Earlier this month an LPC worker was seriously injured when a stacked container fell and crushed the cab of his forklift at the port's inland container depot in Woolston.
The incident follows two deaths at the port late last year of workers who were not employed by LPC but by companies working at the port.
However, a union says the port company has been lax in its approach to health and safety and in hiring a dedicated H&S manager.
Lyttelton Port of Christchurch chief executive Peter Davie said health and safety will be the No 1 agenda item at the board's next meeting.
Chairman Trevor Burt added the port company would look to lead other companies working around the port on the issue.
Transport company owner Bill Frost, of Coalgate, died when he was pinned between a logging truck trailer and a forklift on the port's No 2 Wharf on November 27.
On December 21, Lyttelton Stevedoring Services employee Warren Ritchie died after being struck on the head while on board unloading fertiliser from a ship moored at the port.
One port industry insider, who did not want to be named, said following the incidents LPC had failed to take responsibility in leading better workplace behaviour at Lyttelton.
Rail and Maritime Transport Union South Island organiser John Kerr said the port had taken too long appointing a dedicated health and safety manager to liaise with other companies.
It had been about a year since the port had a dedicated person in that position and there was no-one working permanently in the role yesterday as far as he understood.
"What we hear from our members is that they raise [safety] concerns and nothing happens," Kerr said.
Davie and Burt disputed Kerr's view, saying there had been contractors acting in the role following the resignation of a health and safety manager about a year ago.
A new person was appointed to the position a month ago.
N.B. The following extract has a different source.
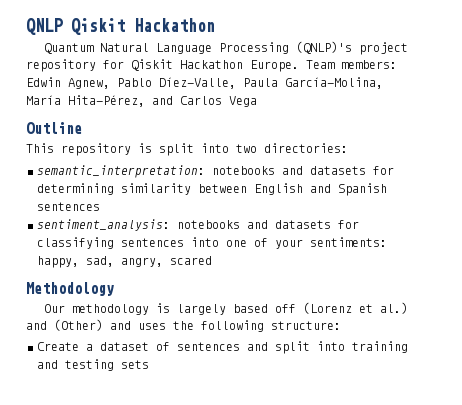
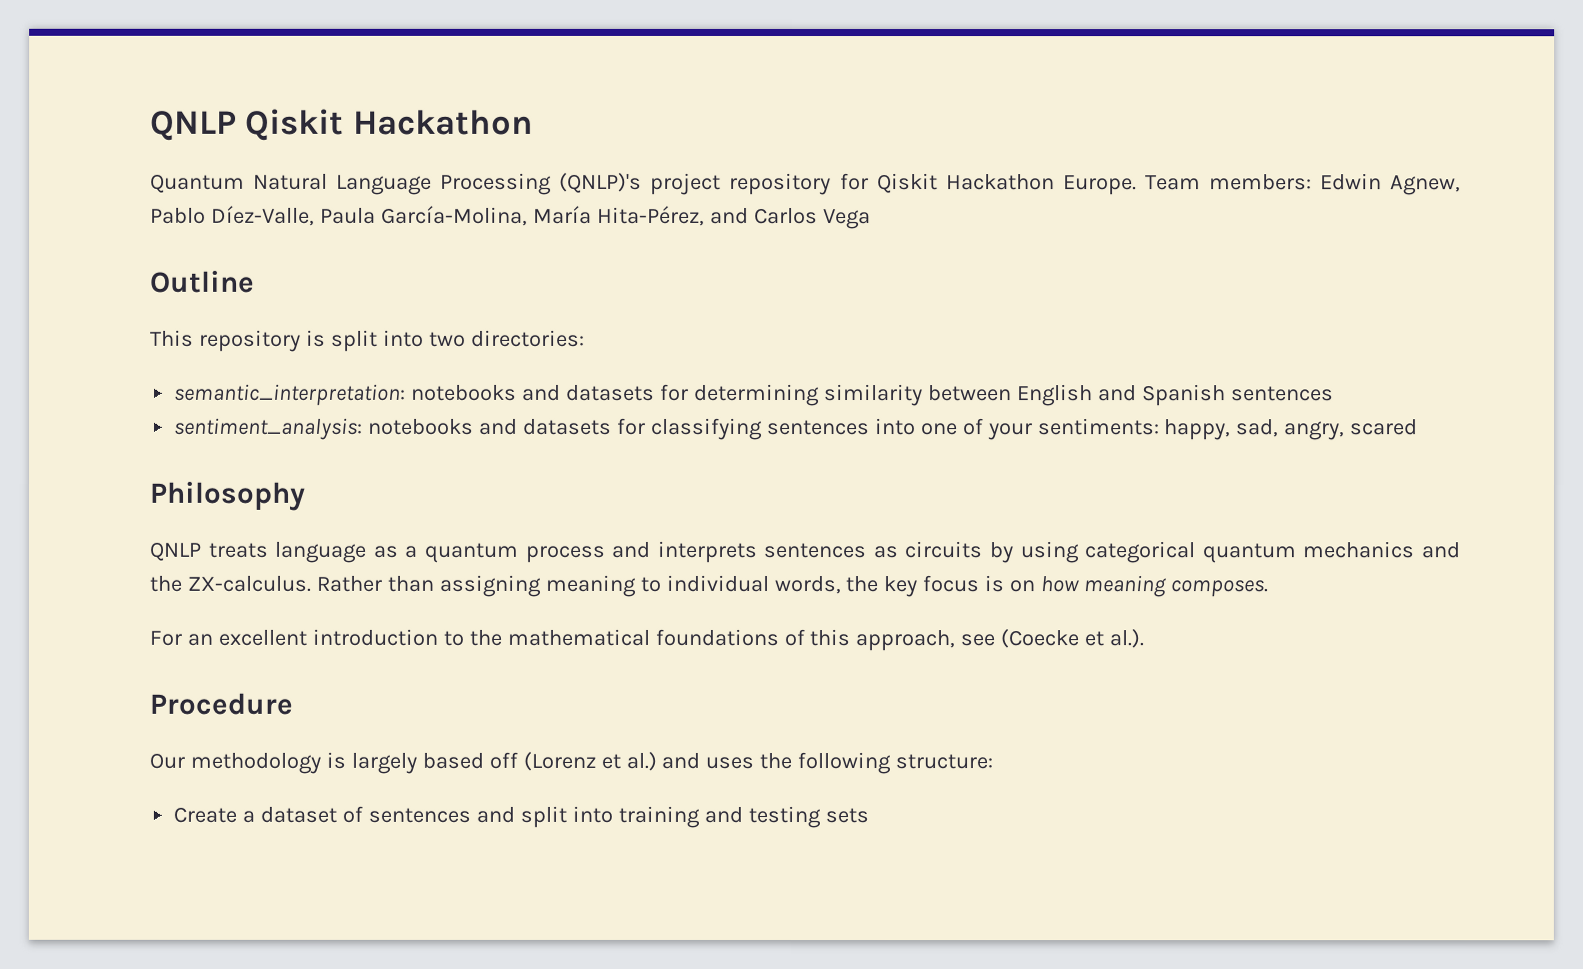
[26,282,114,296] Methodology -> [149,481,306,511] [149,540,1460,564] [149,574,1269,598] [149,628,1145,652] [149,692,293,715] Philosophy // QNLP treats language as a quantum process and interprets sentences as circuits by using categorical quantum mechanics and the ZX-calculus. Rather than assigning meaning to individual words, the key focus is on how meaning composes. // For an excellent introduction to the mathematical foundations of this approach, see (Coecke et al.). // Procedure
[54,319,131,331] (Other) and -> (701, 760) none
LPC managers in all parts of the business also had a responsibility for the safety of their staff and contractors.
Kerr said on the positive side, there had been recent cooperation between the unions and the port on putting in place trained health and safety representatives.
At the time of LPC's annual meeting in early November, David Faulkner, chairman of Port of Otago, a shareholder in the port company, said Lyttelton did not publish enough material on its workplace accidents or lost time injuries.
He did not think LPC's health and safety record was good, and suggested any bonuses paid to the chief executive should reflect the safety record.
Faulkner said this week he did not want to comment further following the recent accidents.
Davie said safety at Lyttelton was complex, with many firms involved in multiple work functions. For example, there had been an oil company's facilities at the port for about 100 years but LPC had no expertise in that fuel-based workplace.
"The difficulty . . . and we're doing quite a lot of work on this at the moment, is determining how far your reach should be," Davie said.
Burt said he would discuss the safety issue at an upcoming board meeting and LPC's influence in coming months on other businesses.
"What we have to do . . . is take a more leadership role within this . . . There are complex working relationships (at the port). We've got a responsibility at a number of levels."
He said improvements were best led by behavioural change, rather than linking safety to chief executive bonus payments.
A WorkSafe NZ spokesman said investigations into the port incidents were ongoing.